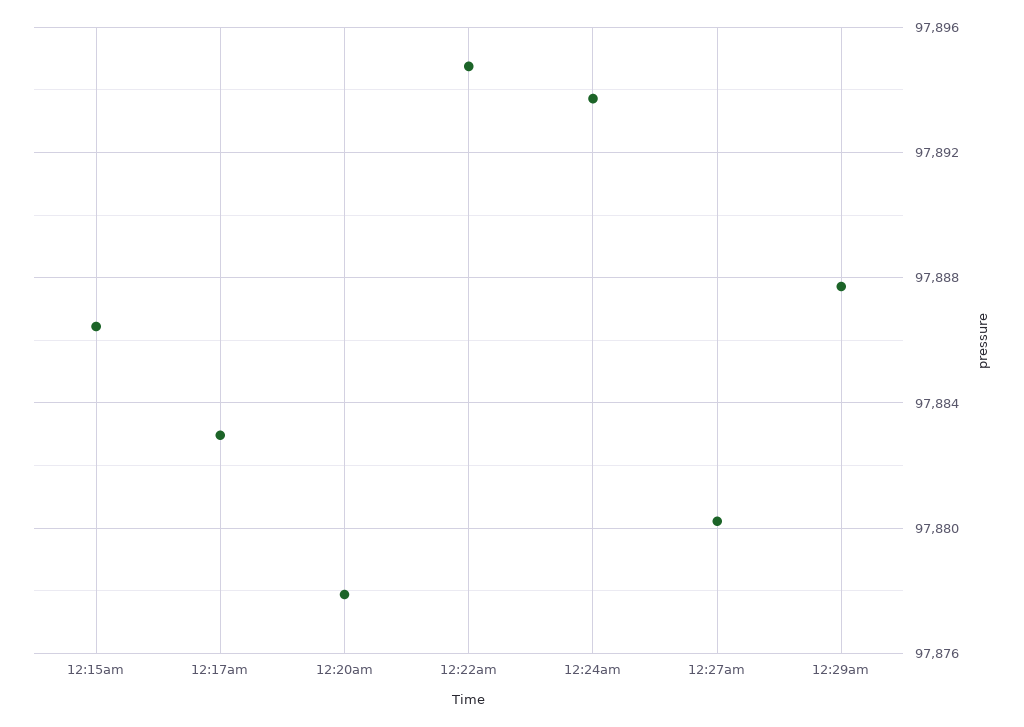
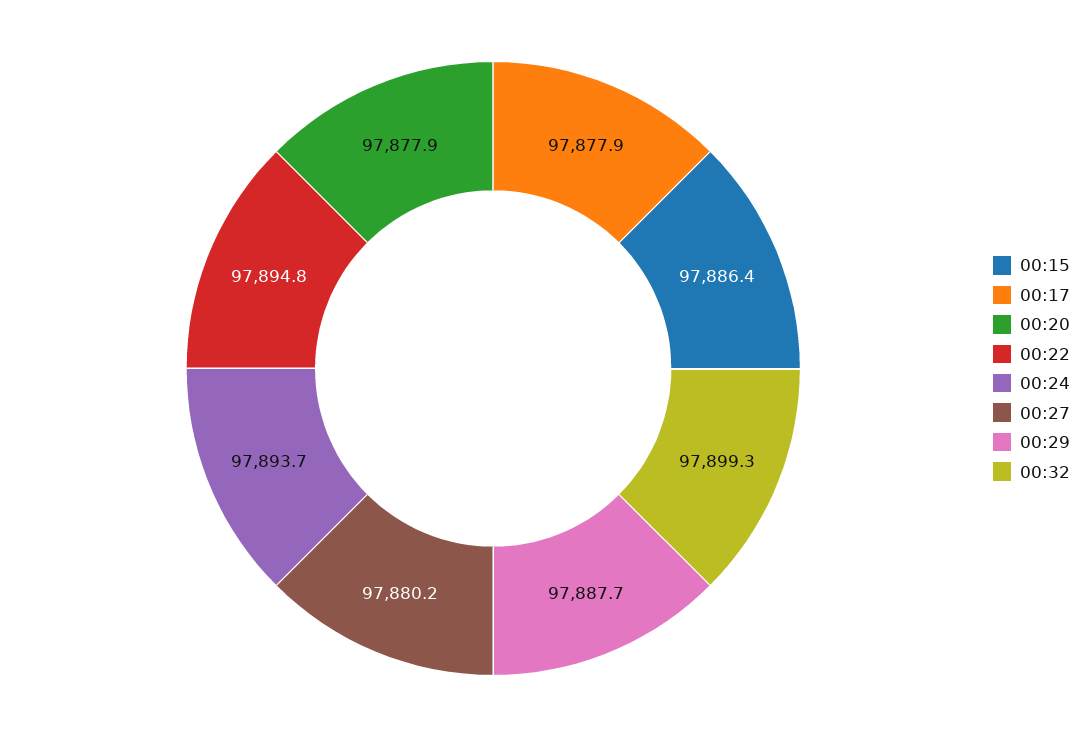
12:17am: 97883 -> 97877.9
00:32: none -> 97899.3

⁂

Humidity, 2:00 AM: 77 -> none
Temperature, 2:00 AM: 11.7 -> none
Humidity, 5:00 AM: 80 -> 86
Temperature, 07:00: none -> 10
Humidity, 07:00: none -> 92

⁂

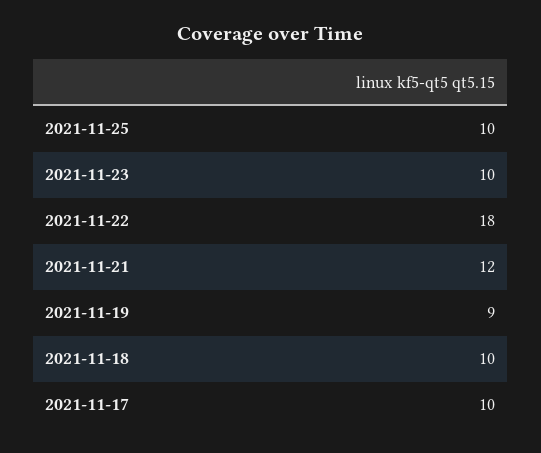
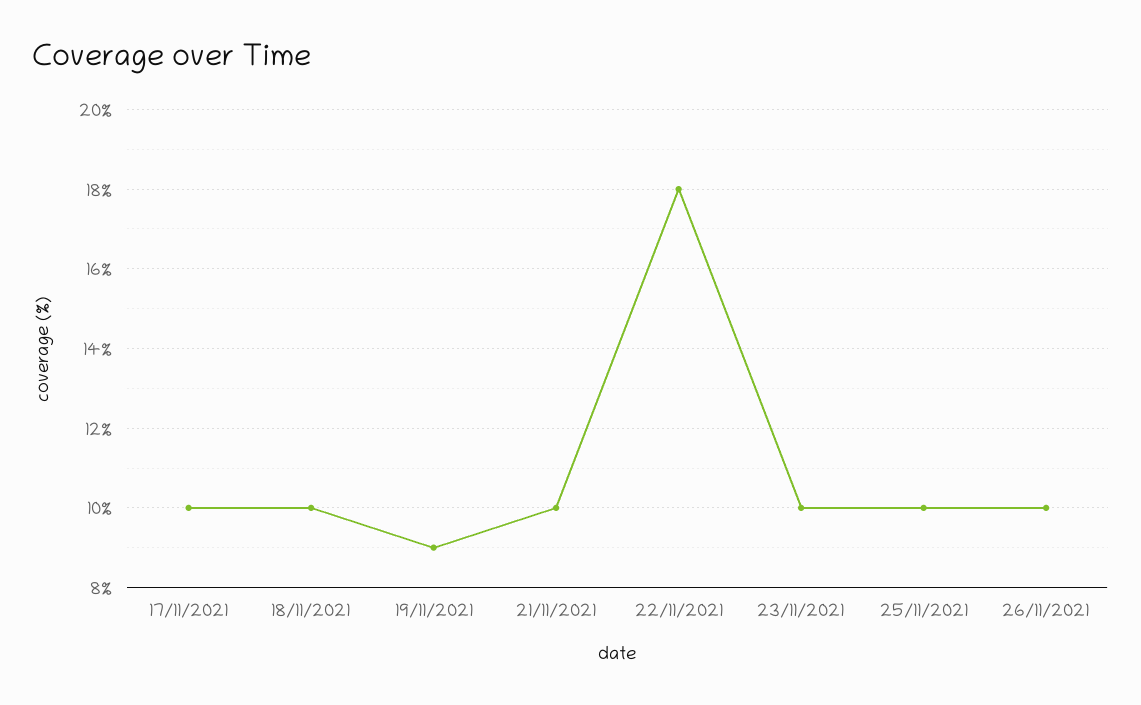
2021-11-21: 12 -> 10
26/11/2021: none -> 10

⁂

Exercise:
The required answer is each line of the data in which the word "none" appears.

Reply:
00:32: none -> 97899.3
Humidity, 2:00 AM: 77 -> none
Temperature, 2:00 AM: 11.7 -> none
Temperature, 07:00: none -> 10
Humidity, 07:00: none -> 92
26/11/2021: none -> 10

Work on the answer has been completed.